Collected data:
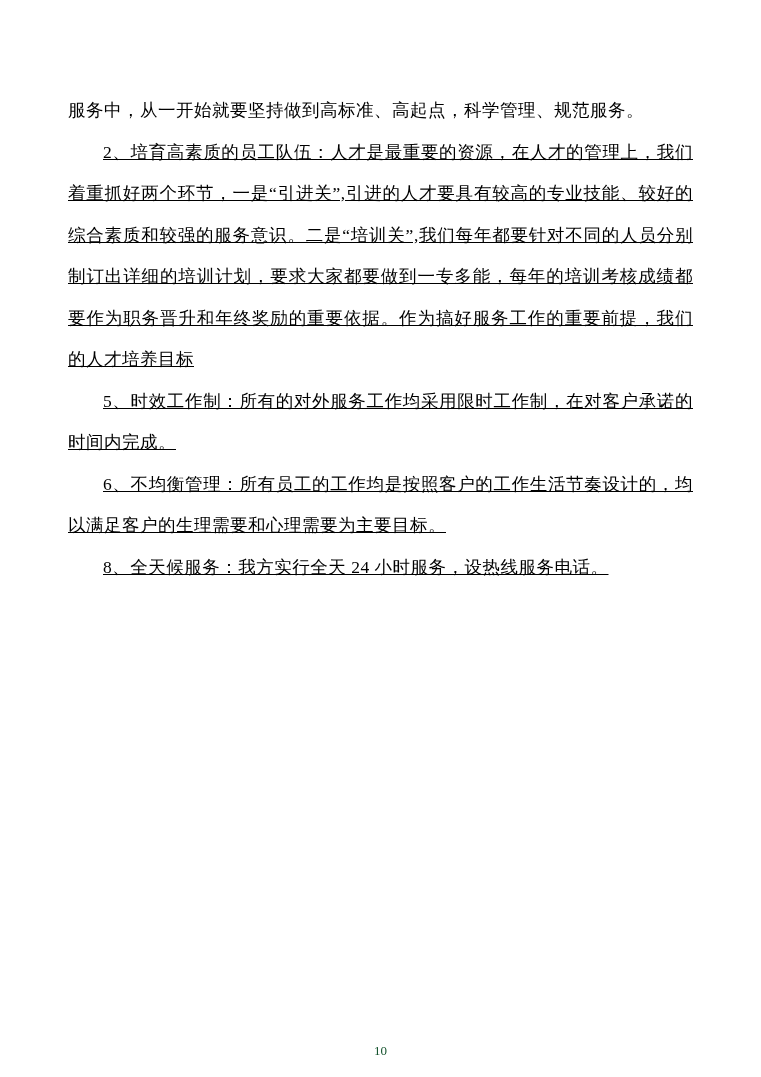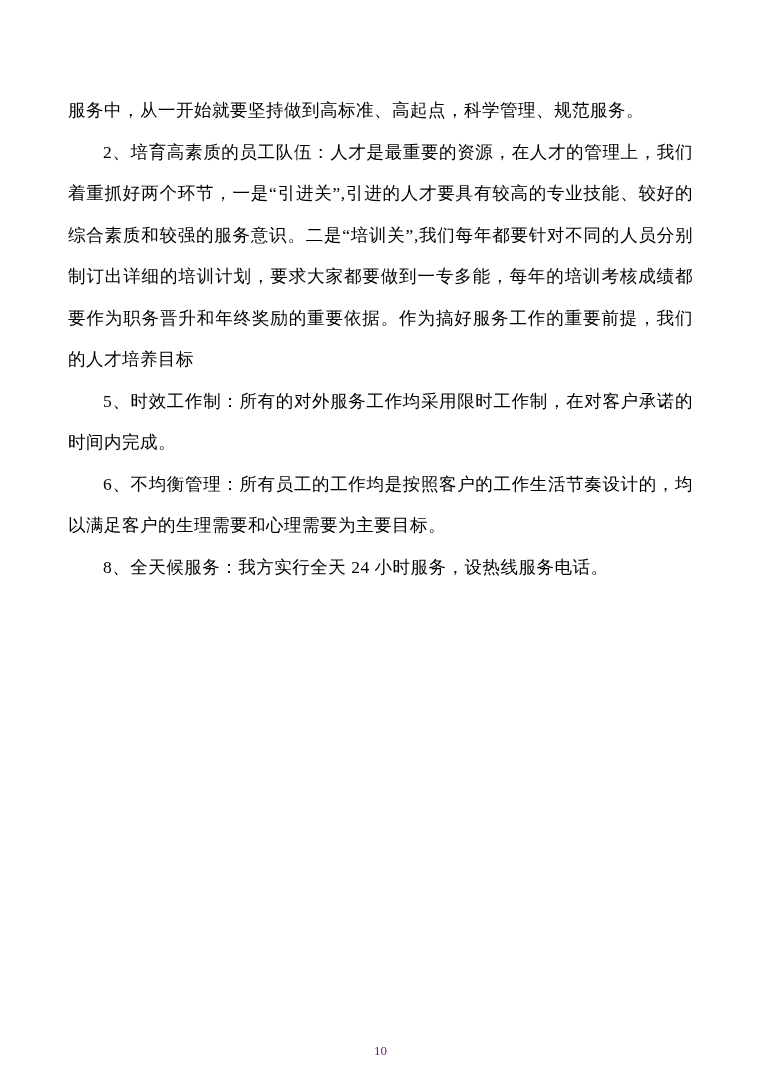--- a/index.html
+++ b/index.html
@@ -35,6 +35,7 @@
   }
   .para.indent {
     text-indent: 2em;
+    text-decoration: underline;
   }
   .footer {
     position: absolute;

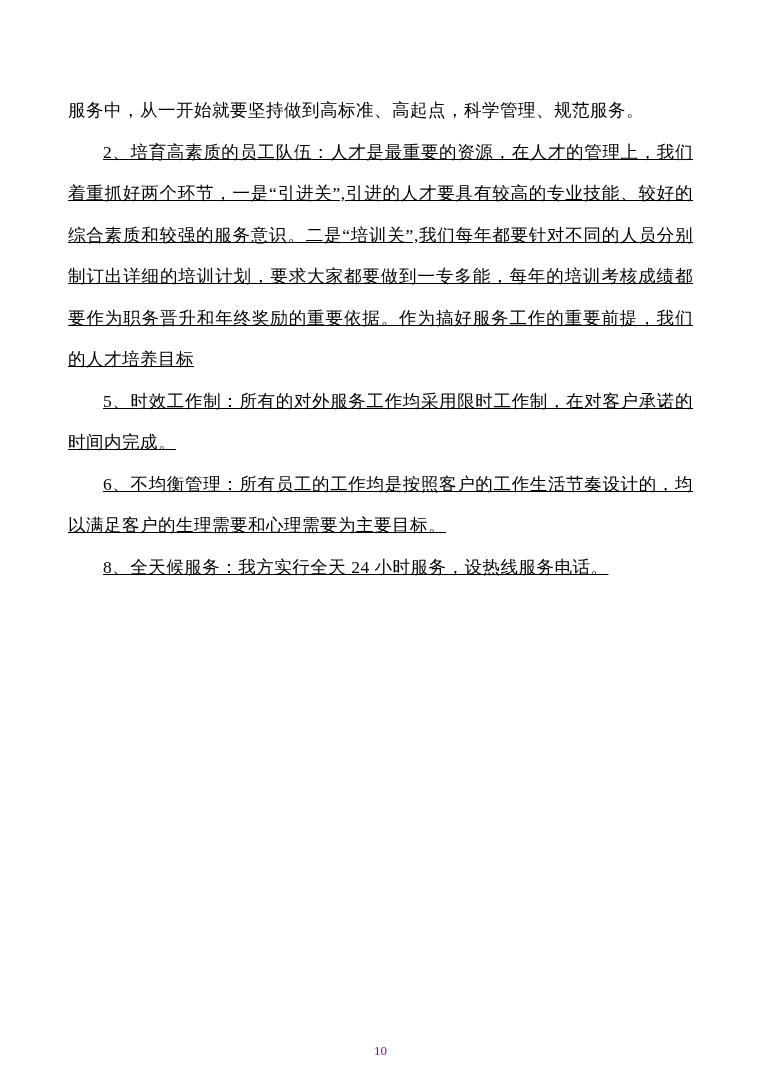--- a/index.html
+++ b/index.html
@@ -44,7 +44,7 @@
     width: 100%;
     text-align: center;
     font-size: 13px;
-    color: #701a75;
+    color: #14532d;
   }
 </style>
 </head>

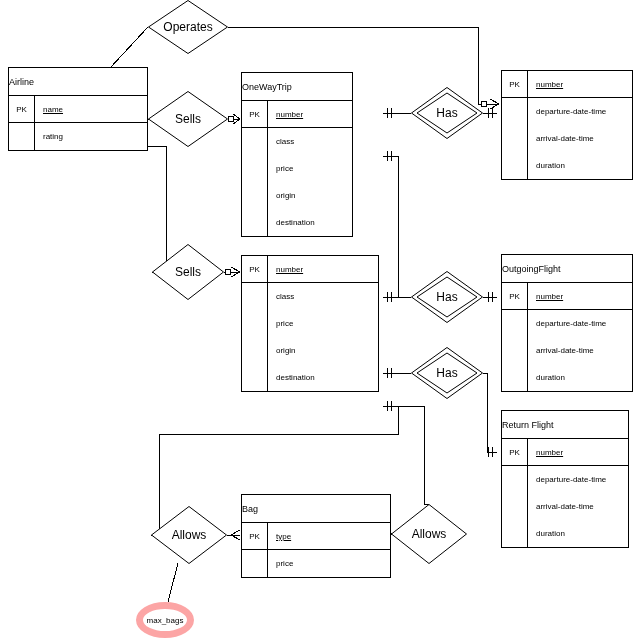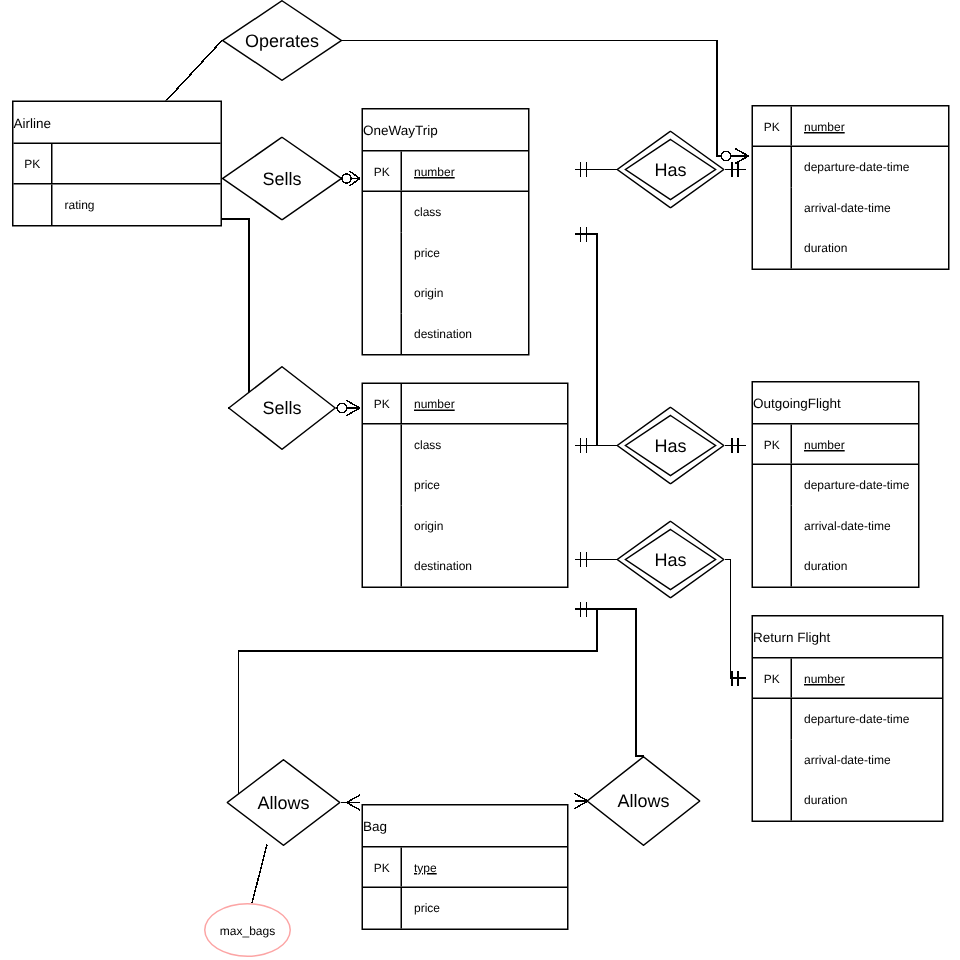--- a/index.html
+++ b/index.html
@@ -250,6 +250,7 @@
         <div class="entity-title">Airline</div>
         <div class="attr-row key-row">
           <div class="attr-key">PK</div>
+          <div class="attr-name pk-text">name</div>
         </div>
         <div class="attr-row">
           <div class="attr-key blank"></div>

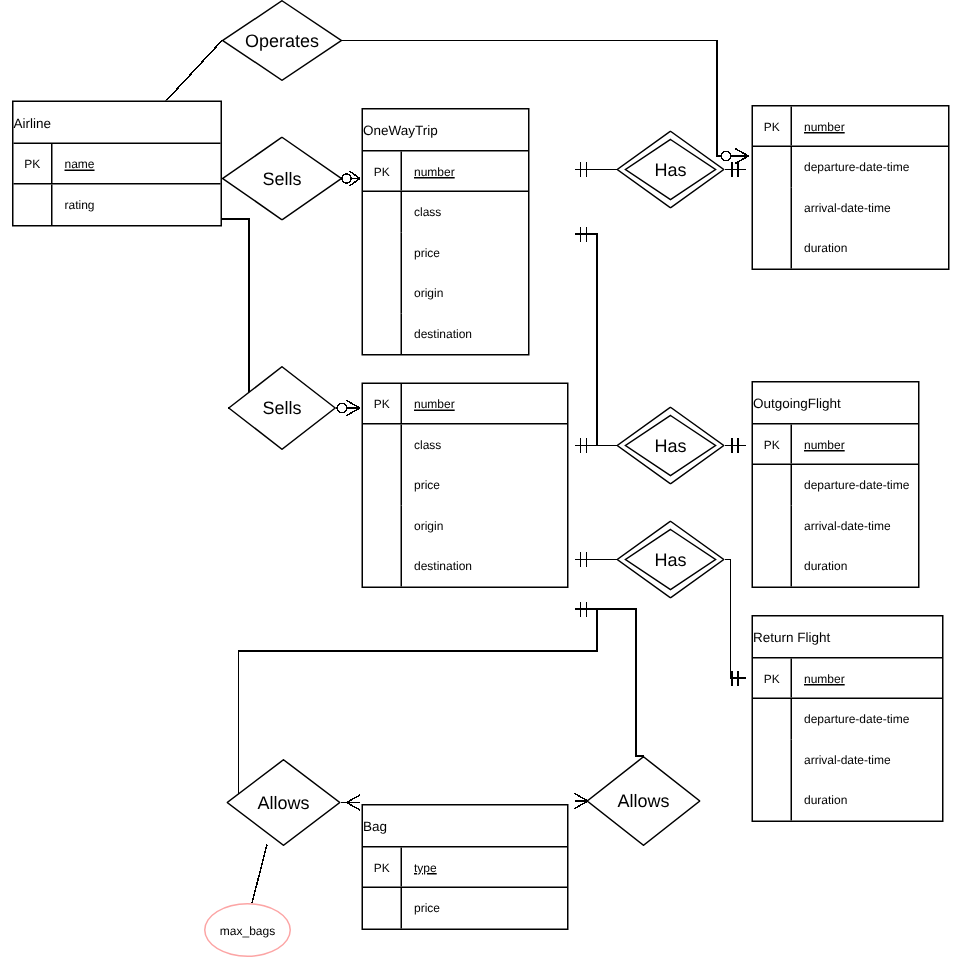--- a/index.html
+++ b/index.html
@@ -320,7 +320,7 @@
           <div class="attr-name">duration</div>
         </div>
       </div>
-      <div class="entity" style="left: 501px; top: 254px; width: 112px;">
+      <div class="entity" style="left: 501px; top: 254px; width: 132px;">
         <div class="entity-title">OutgoingFlight</div>
         <div class="attr-row key-row">
           <div class="attr-key">PK</div>

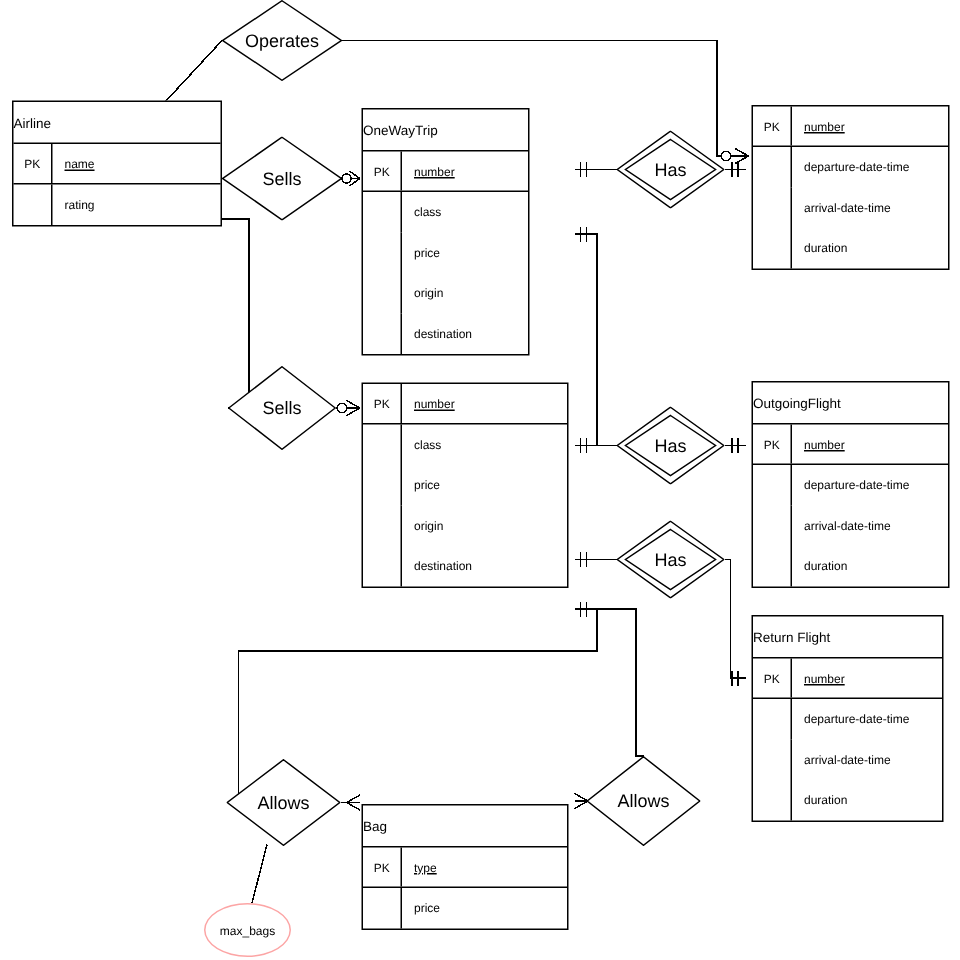--- a/index.html
+++ b/index.html
@@ -358,7 +358,7 @@
           <div class="attr-name">duration</div>
         </div>
       </div>
-      <div class="entity" style="left: 241px; top: 494px; width: 138px; margin-top: 42px;">
+      <div class="entity" style="left: 241px; top: 494px; width: 150px;">
         <div class="entity-title">Bag</div>
         <div class="attr-row key-row">
           <div class="attr-key">PK</div>

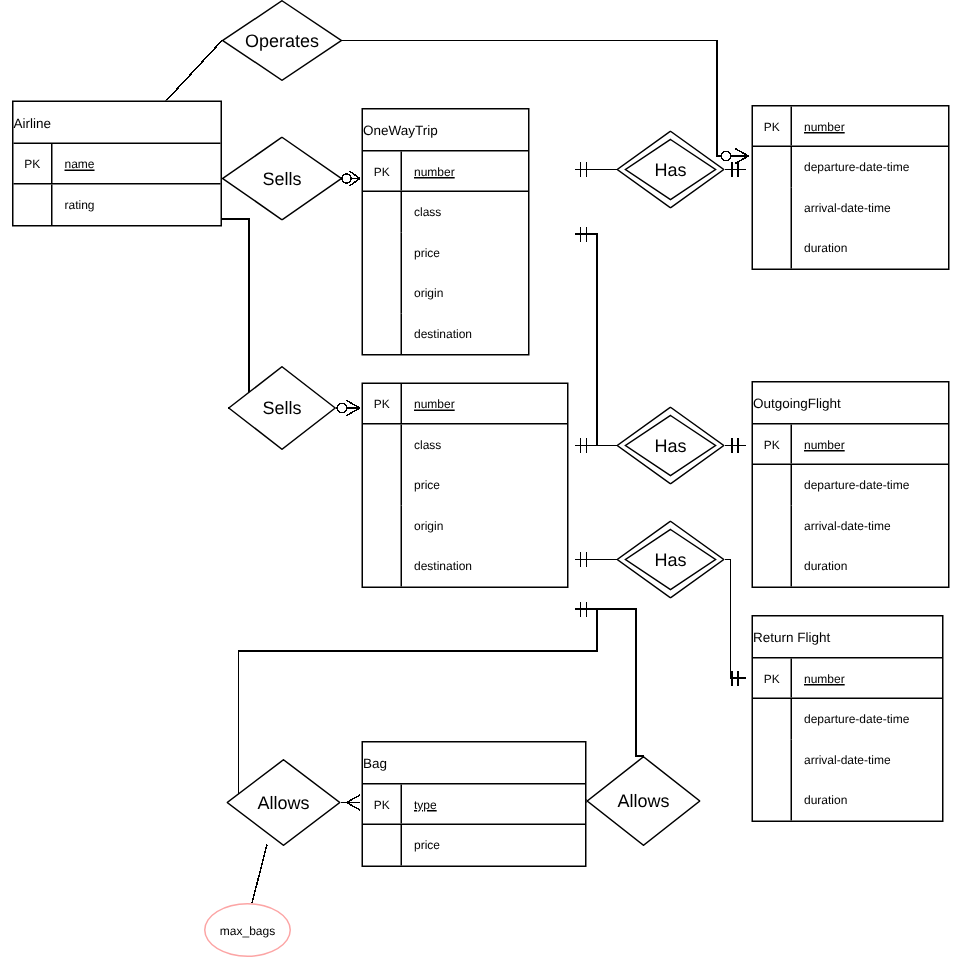--- a/index.html
+++ b/index.html
@@ -93,7 +93,7 @@
   }
   .ellipse-attr {
     position: absolute;
-    border: 1px solid #fca5a5;
+    border: 7px solid #fca5a5;
     border-radius: 50%;
     background: #ffffff;
     display: flex;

--- REQUIRED WORK ---
Your answer must be the full set of entries, set down exactly and without pictures.

--- EXPECTED ANSWER ---
--- a/index.html
+++ b/index.html
@@ -35,6 +35,7 @@
   }
   .para.indent {
     text-indent: 2em;
+    text-decoration: underline;
   }
   .footer {
     position: absolute;

--- a/index.html
+++ b/index.html
@@ -44,7 +44,7 @@
     width: 100%;
     text-align: center;
     font-size: 13px;
-    color: #701a75;
+    color: #14532d;
   }
 </style>
 </head>

--- a/index.html
+++ b/index.html
@@ -250,6 +250,7 @@
         <div class="entity-title">Airline</div>
         <div class="attr-row key-row">
           <div class="attr-key">PK</div>
+          <div class="attr-name pk-text">name</div>
         </div>
         <div class="attr-row">
           <div class="attr-key blank"></div>

--- a/index.html
+++ b/index.html
@@ -320,7 +320,7 @@
           <div class="attr-name">duration</div>
         </div>
       </div>
-      <div class="entity" style="left: 501px; top: 254px; width: 112px;">
+      <div class="entity" style="left: 501px; top: 254px; width: 132px;">
         <div class="entity-title">OutgoingFlight</div>
         <div class="attr-row key-row">
           <div class="attr-key">PK</div>

--- a/index.html
+++ b/index.html
@@ -358,7 +358,7 @@
           <div class="attr-name">duration</div>
         </div>
       </div>
-      <div class="entity" style="left: 241px; top: 494px; width: 138px; margin-top: 42px;">
+      <div class="entity" style="left: 241px; top: 494px; width: 150px;">
         <div class="entity-title">Bag</div>
         <div class="attr-row key-row">
           <div class="attr-key">PK</div>

--- a/index.html
+++ b/index.html
@@ -93,7 +93,7 @@
   }
   .ellipse-attr {
     position: absolute;
-    border: 1px solid #fca5a5;
+    border: 7px solid #fca5a5;
     border-radius: 50%;
     background: #ffffff;
     display: flex;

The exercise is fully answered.